_ASSIGNED TASK_.
Match on the string "none" in the entries below and return every matching line.

Entries taken from a collection:
---

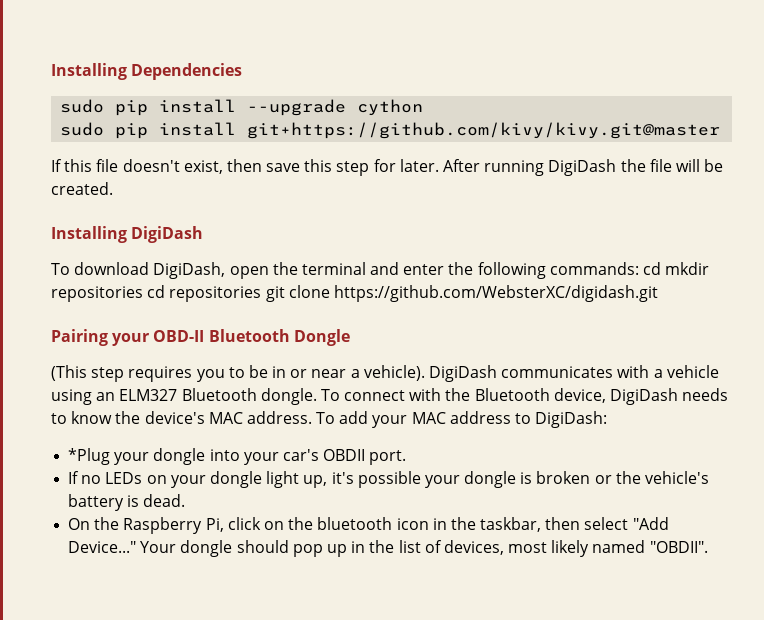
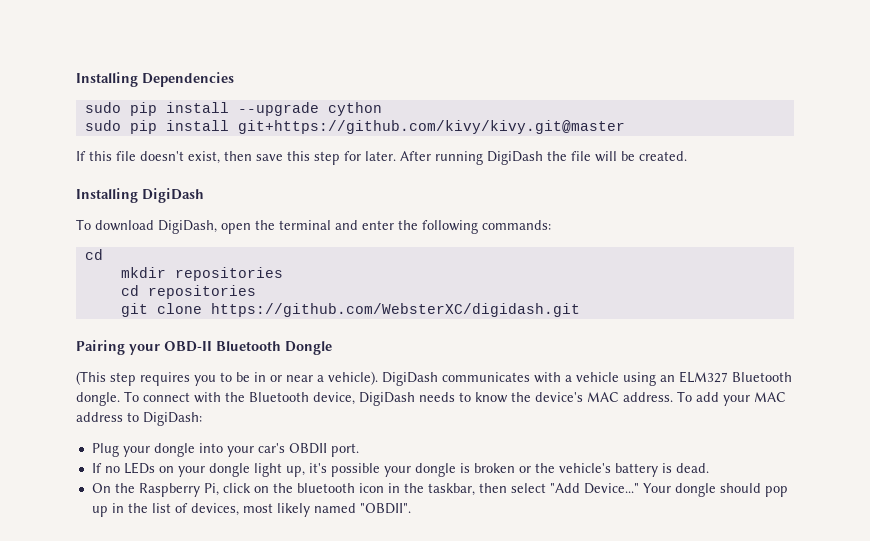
[643,262,662,275] cd -> [84,249,103,260] // cd //
(143, 294) none -> (283, 274) //
(262, 294) none -> (256, 292) //
[68,448,111,465] *Plug -> [91,443,119,457] Plug

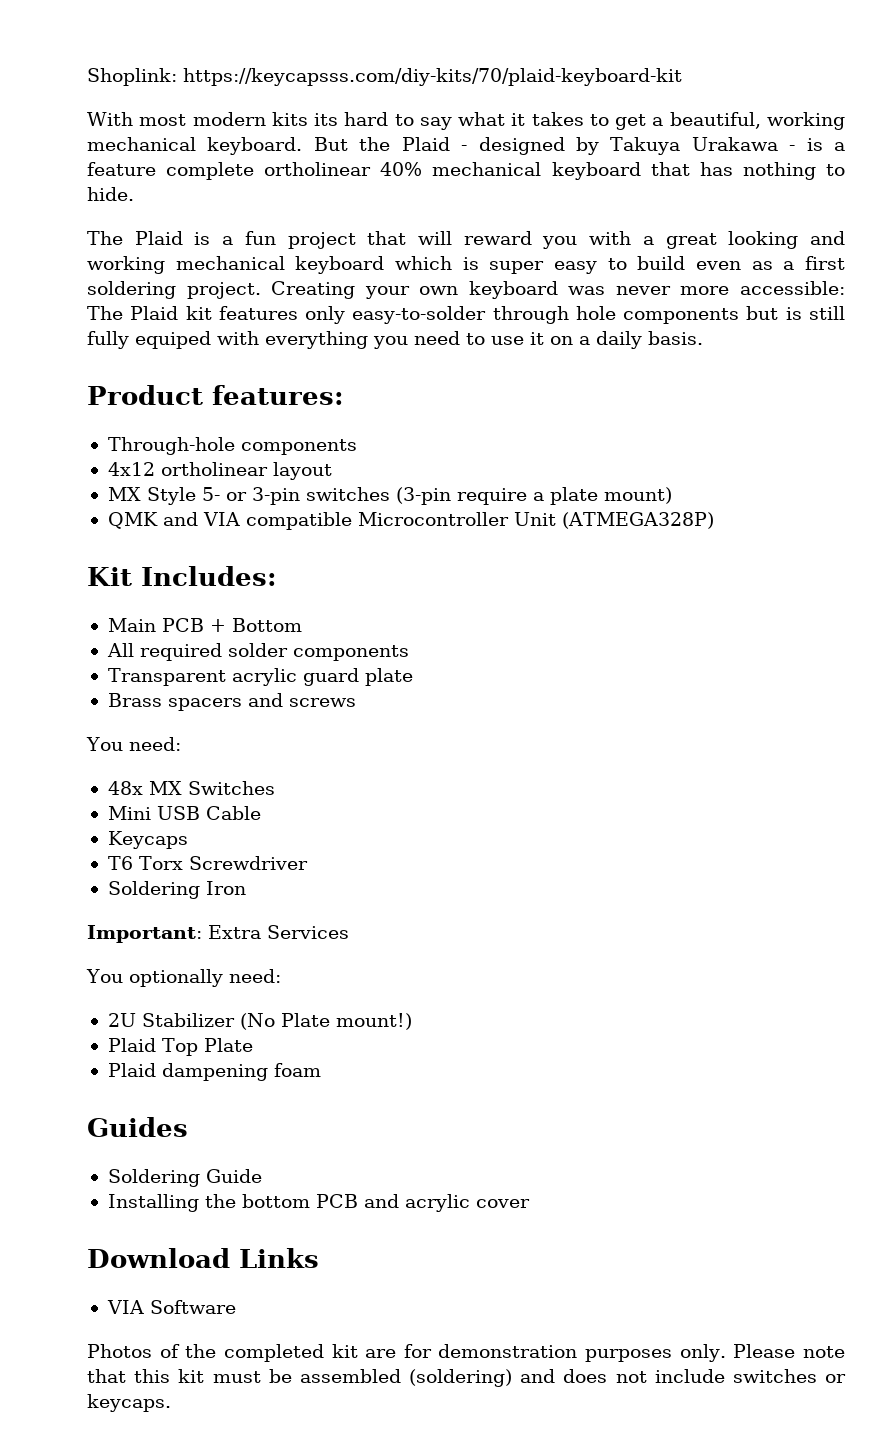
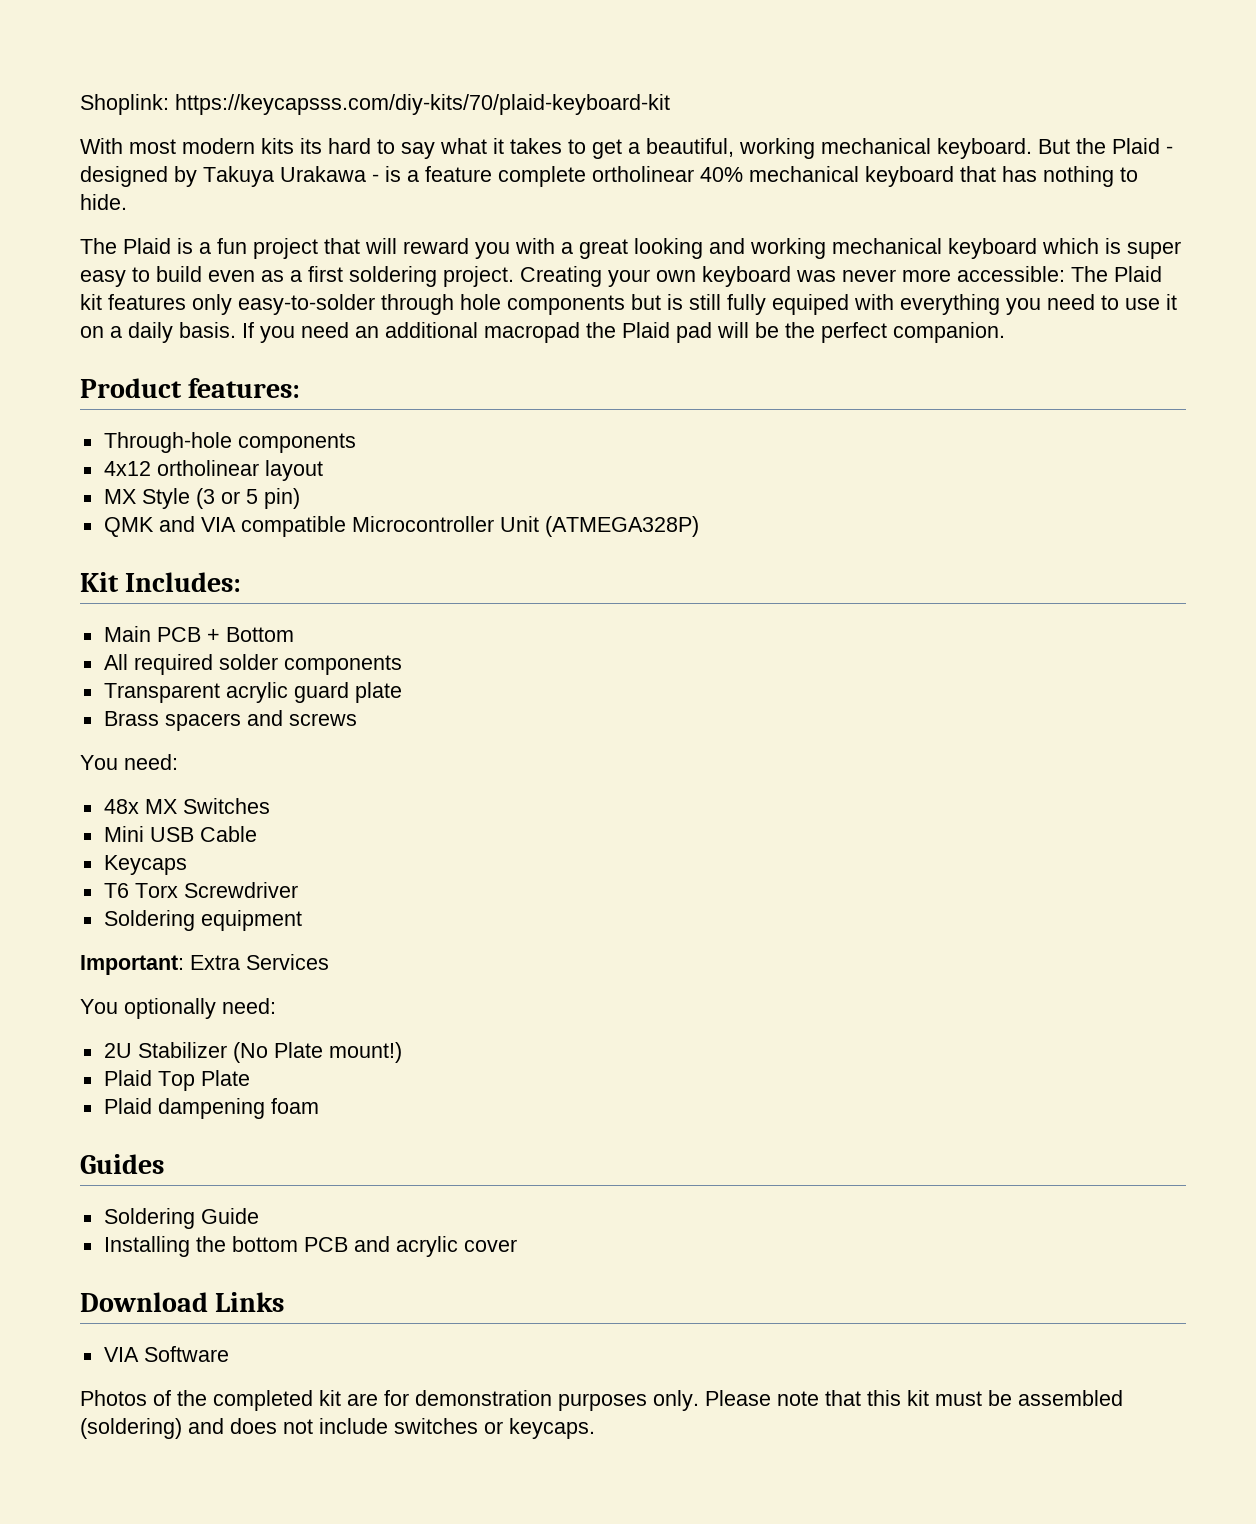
(703, 338) none -> [242,322,1005,343] If you need an additional macropad the Plaid pad will be the perfect companion.
[201,487,672,505] 5- or 3-pin switches (3-pin require a plate mount) -> [195,488,300,509] (3 or 5 pin)
[205,881,246,895] Iron -> [200,910,302,931] equipment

---

_ANSWER TO THIS PROBLEM_.
(143, 294) none -> (283, 274) //
(262, 294) none -> (256, 292) //
(703, 338) none -> [242,322,1005,343] If you need an additional macropad the Plaid pad will be the perfect companion.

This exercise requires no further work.